TASK REQUIREMENTS:
Begin the copy at the line containing "[929,278,961,290] files ->" in the data below and end it at the line containing "[87,914,153,924] Welcome - -> (452, 359) none", keeping each line exact and leaving out pictures.

↓

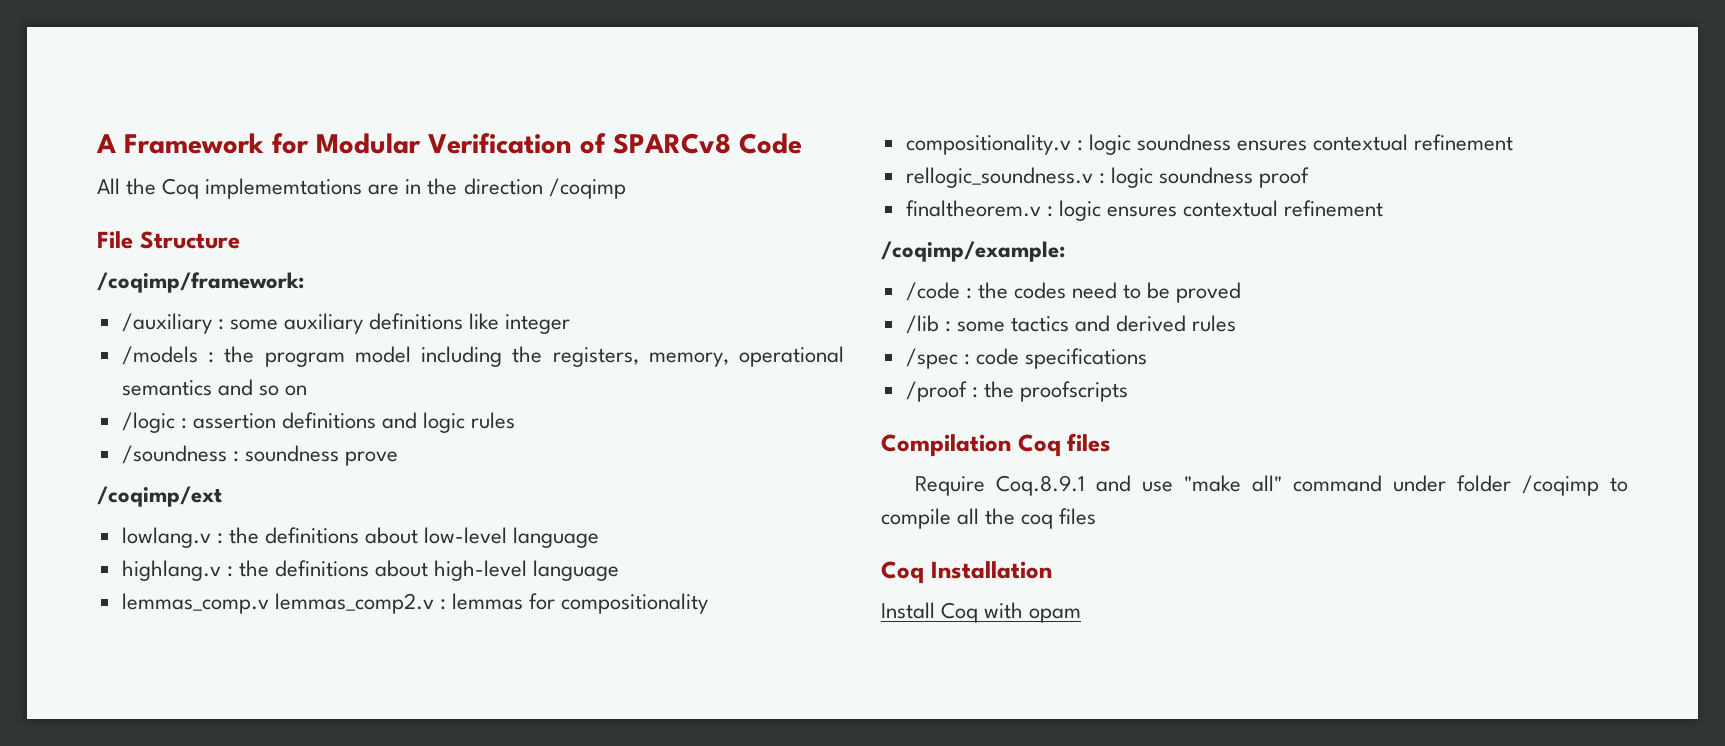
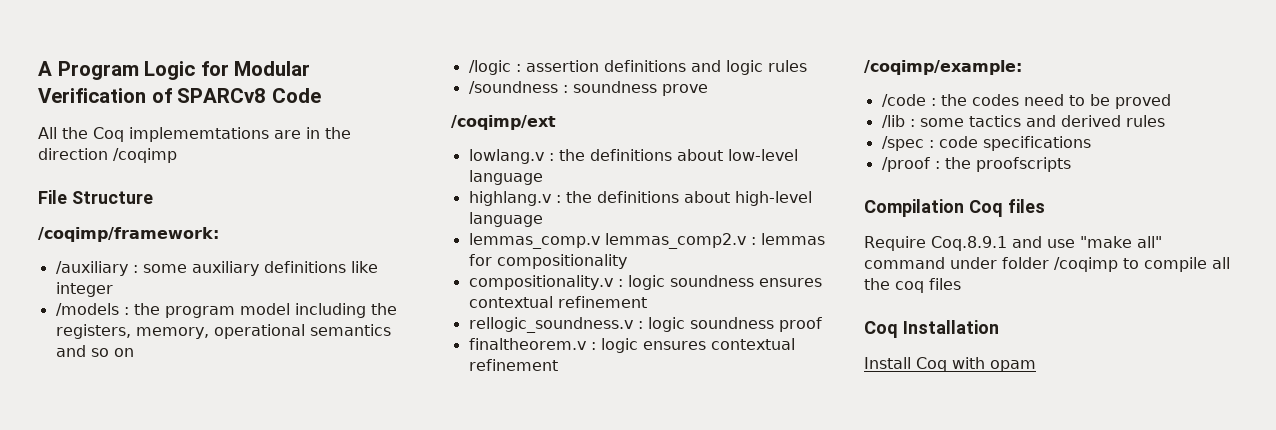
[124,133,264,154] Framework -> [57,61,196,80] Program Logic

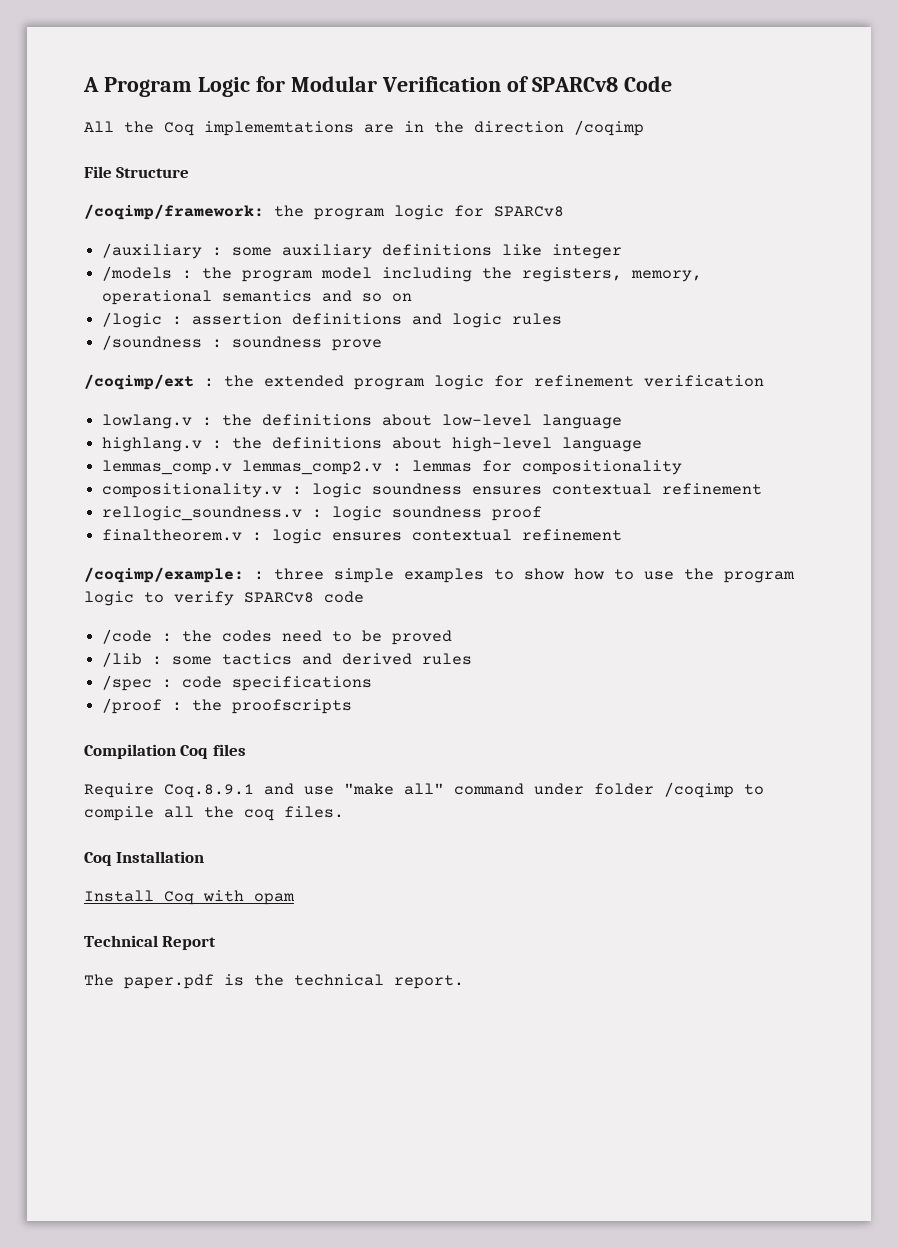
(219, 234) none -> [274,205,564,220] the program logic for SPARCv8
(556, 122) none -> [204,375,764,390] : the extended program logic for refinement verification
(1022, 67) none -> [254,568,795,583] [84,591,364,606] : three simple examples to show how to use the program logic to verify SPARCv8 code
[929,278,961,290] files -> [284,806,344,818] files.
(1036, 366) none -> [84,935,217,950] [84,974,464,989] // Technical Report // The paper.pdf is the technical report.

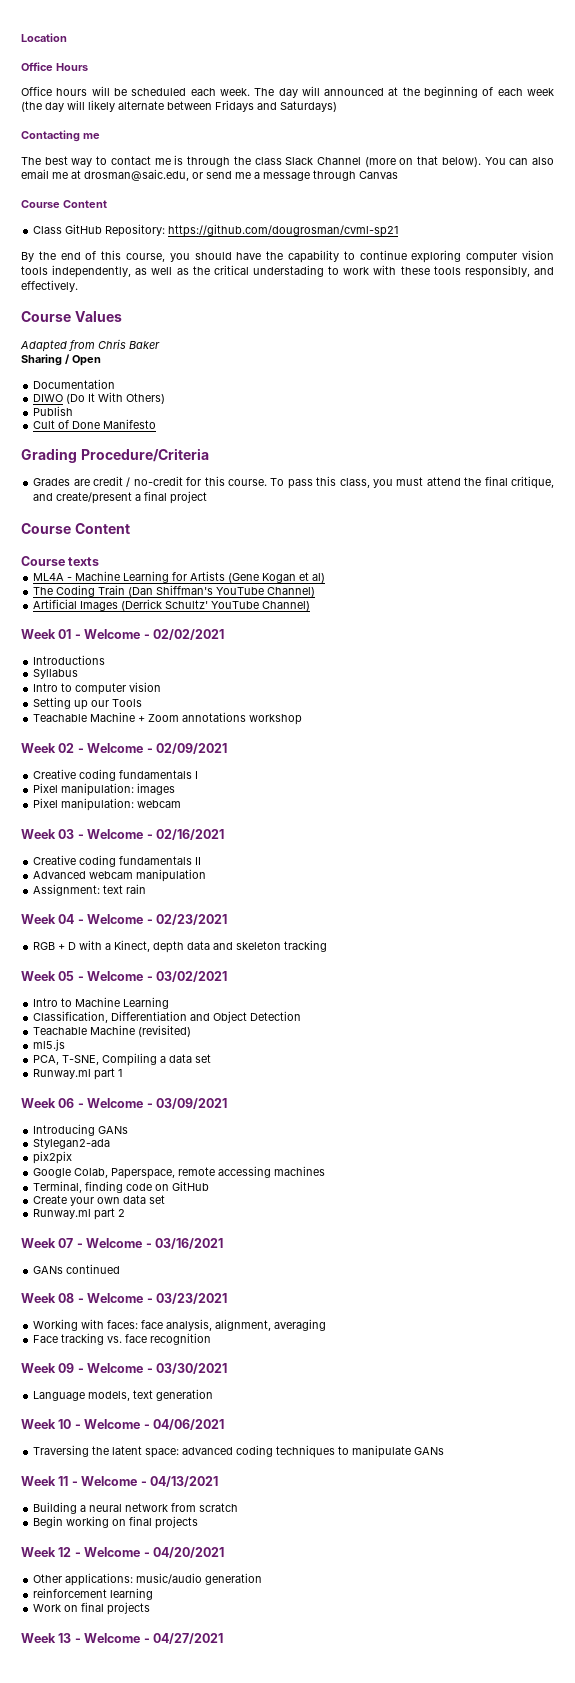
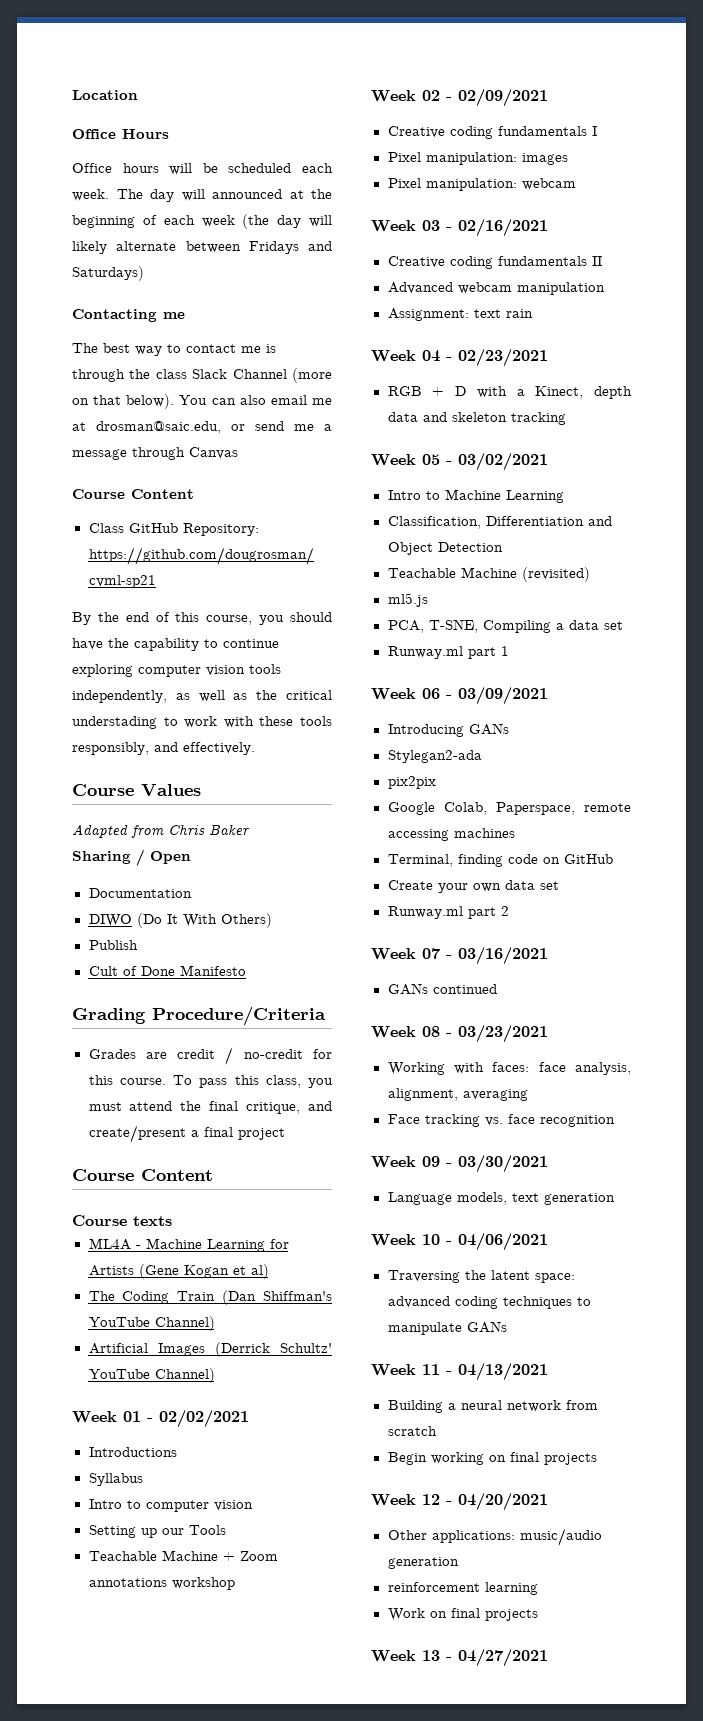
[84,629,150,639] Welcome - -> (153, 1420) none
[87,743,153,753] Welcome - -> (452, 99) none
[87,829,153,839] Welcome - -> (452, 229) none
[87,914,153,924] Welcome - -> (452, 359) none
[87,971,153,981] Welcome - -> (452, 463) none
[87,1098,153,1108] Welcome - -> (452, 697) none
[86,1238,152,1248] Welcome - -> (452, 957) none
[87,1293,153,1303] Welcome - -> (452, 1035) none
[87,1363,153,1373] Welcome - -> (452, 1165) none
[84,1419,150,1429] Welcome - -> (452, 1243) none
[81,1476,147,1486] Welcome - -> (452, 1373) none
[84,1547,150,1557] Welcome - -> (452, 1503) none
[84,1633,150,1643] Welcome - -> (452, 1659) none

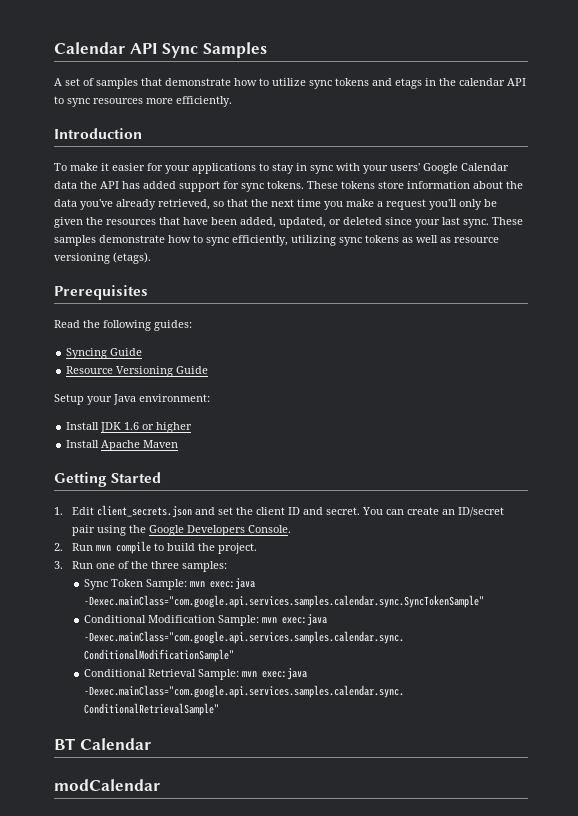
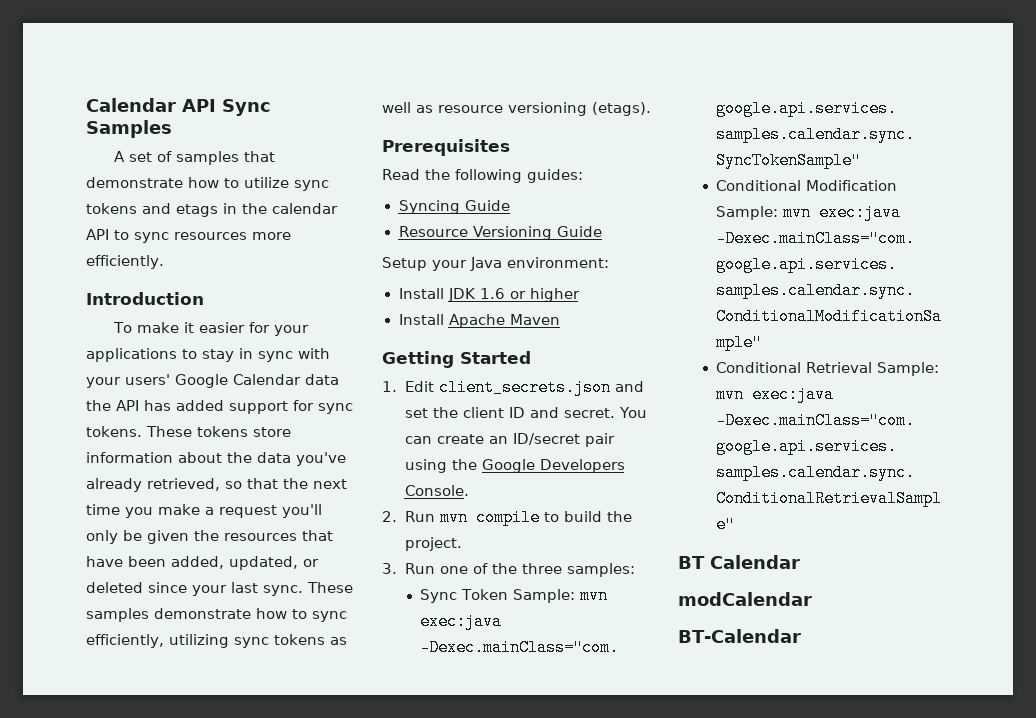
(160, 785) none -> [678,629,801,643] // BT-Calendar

↑

SOLUTION TO THE PROBLEM:
[929,278,961,290] files -> [284,806,344,818] files.
(1036, 366) none -> [84,935,217,950] [84,974,464,989] // Technical Report // The paper.pdf is the technical report.

[84,629,150,639] Welcome - -> (153, 1420) none
[87,743,153,753] Welcome - -> (452, 99) none
[87,829,153,839] Welcome - -> (452, 229) none
[87,914,153,924] Welcome - -> (452, 359) none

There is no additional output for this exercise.